Scheduler A/B-testing and metrics #9857

rjan90 · 2022-12-13T08:24:44Z

rjan90
Dec 13, 2022
Maintainer

Hey everyone 👋

One of the areas in the Architectural/System-level problems for enterprise-level Storage Providers discussion has been around the Sealing tasks scheduling inefficiencies. This problem area has gathered a lot of good discussion and feedback. We are now at the point where we need to have actual metrics and numbers to move forward. If we can´t measure it, we can´t improve it!

We have added 4 new duration-distribution metrics about the scheduler to the prometheus endpoints, and looking to do some a A/B-testing of the scheduler. Ideally this A/B-test should be run with as many workers as possible to get the best metrics possible.

Branches:

We have created two branches that we want to gather metrics from. Both branches are based off the final v1.19.0 release with some small nuances.

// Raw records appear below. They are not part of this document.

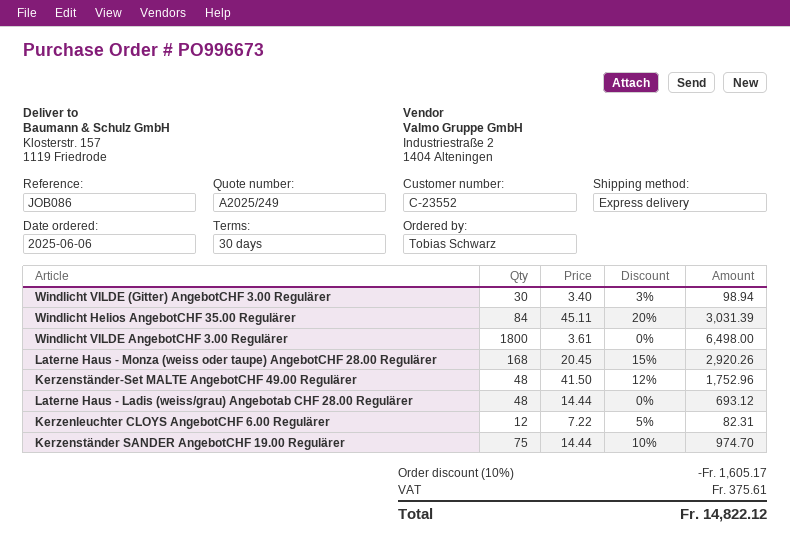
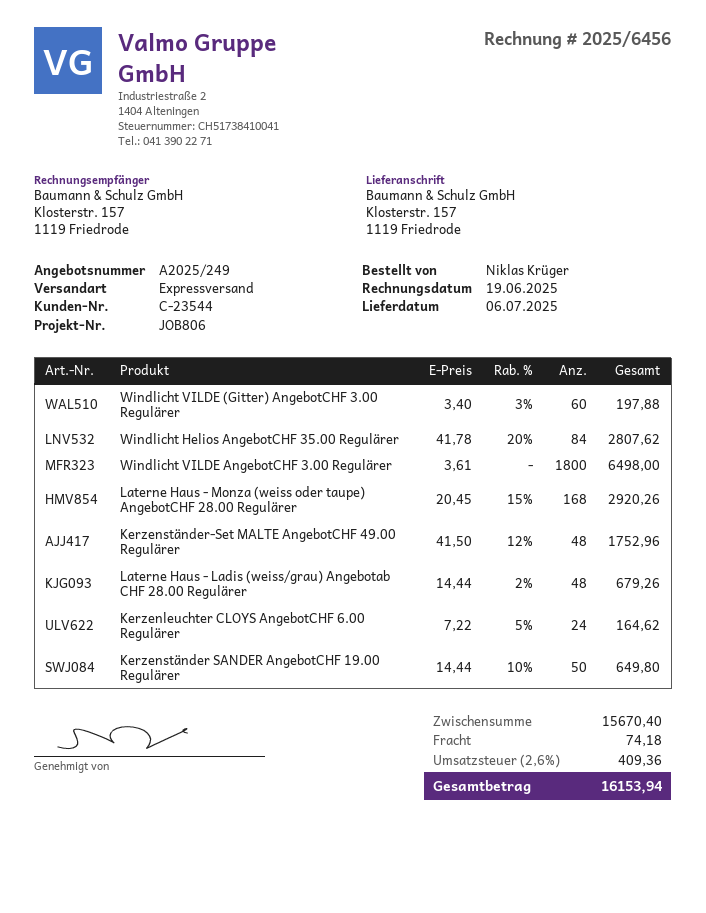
customer number: C-23552 -> C-23544
reference: JOB086 -> JOB806
ordered by: Tobias Schwarz -> Niklas Krüger
Windlicht VILDE (Gitter) AngebotCHF 3.00 Regulärer: 30 x 3.40 - 3% = 98.94 -> 60 x 3.40 - 3% = 197.88
Windlicht Helios AngebotCHF 35.00 Regulärer: 84 x 45.11 - 20% = 3031.39 -> 84 x 41.78 - 20% = 2807.62
Laterne Haus - Ladis (weiss/grau) Angebotab CHF 28.00 Regulärer: 48 x 14.44 = 693.12 -> 48 x 14.44 - 2% = 679.26
Kerzenleuchter CLOYS AngebotCHF 6.00 Regulärer: 12 x 7.22 - 5% = 82.31 -> 24 x 7.22 - 5% = 164.62
Kerzenständer SANDER AngebotCHF 19.00 Regulärer: 75 x 14.44 - 10% = 974.70 -> 50 x 14.44 - 10% = 649.80
discount: 10% = 1605.17 -> none
shipping: none -> 74.18
tax: 375.61 -> 409.36
total: 14822.12 -> 16153.94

Branch sched-metrics/test-a(link) includes the final v1.19.0 and PR feat: sched: Add metrics around sched cycle #9738 that adds the scheduler metrics.
Branch sched-metrics/test-b(link) includes the final v1.19.0 and PRs feat: sched: Add metrics around sched cycle #9738 and feat: sched: Cache worker calls #9737, that adds the metrics endpoints and also caches scheduler worker calls.

Test-A:

Checkout the test-a branch (git checkout sched-metrics/test-a), and upgrade your lotus-miner following normal upgrade procedures.

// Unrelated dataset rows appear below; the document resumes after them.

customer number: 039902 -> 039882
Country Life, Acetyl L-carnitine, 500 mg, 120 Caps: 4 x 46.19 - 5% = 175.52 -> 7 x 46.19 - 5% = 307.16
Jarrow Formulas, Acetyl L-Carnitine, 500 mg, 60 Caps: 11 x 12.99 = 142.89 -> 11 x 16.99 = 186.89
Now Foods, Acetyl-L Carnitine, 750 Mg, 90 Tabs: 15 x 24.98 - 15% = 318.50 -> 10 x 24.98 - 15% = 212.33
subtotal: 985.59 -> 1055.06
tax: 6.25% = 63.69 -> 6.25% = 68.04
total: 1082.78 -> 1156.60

Start up the lotus-miner and your lotus-workers and push as many sectors and deals you can through your lotus-workers. Run on this branch for about a day or two while trying to load the scheduler. After that go to http://127.0.0.1:2345/debug/metrics, or whatever you have set your [minerapi]/debug/metrics to.

Save the outputs to an txt-file and upload them here: https://drive.google.com/drive/u/0/folders/1cdTZM5TQwOpEWESfu0NvmcpjTD22TRU8.
Name the file <Your-Name-sched-metrics-A.txt>.

Test-B:

Checkout the test-b branch (git checkout sched-metrics/test-b), and upgrade your lotus-miner following normal upgrade procedures.

Start up the lotus-miner and your lotus-workers and push as many sectors and deals you can through your lotus-workers. Run on this branch for about a day or two while trying to load the scheduler. After that go to http://127.0.0.1:2345/debug/metrics, or whatever you have set your [minerapi]/debug/metrics to.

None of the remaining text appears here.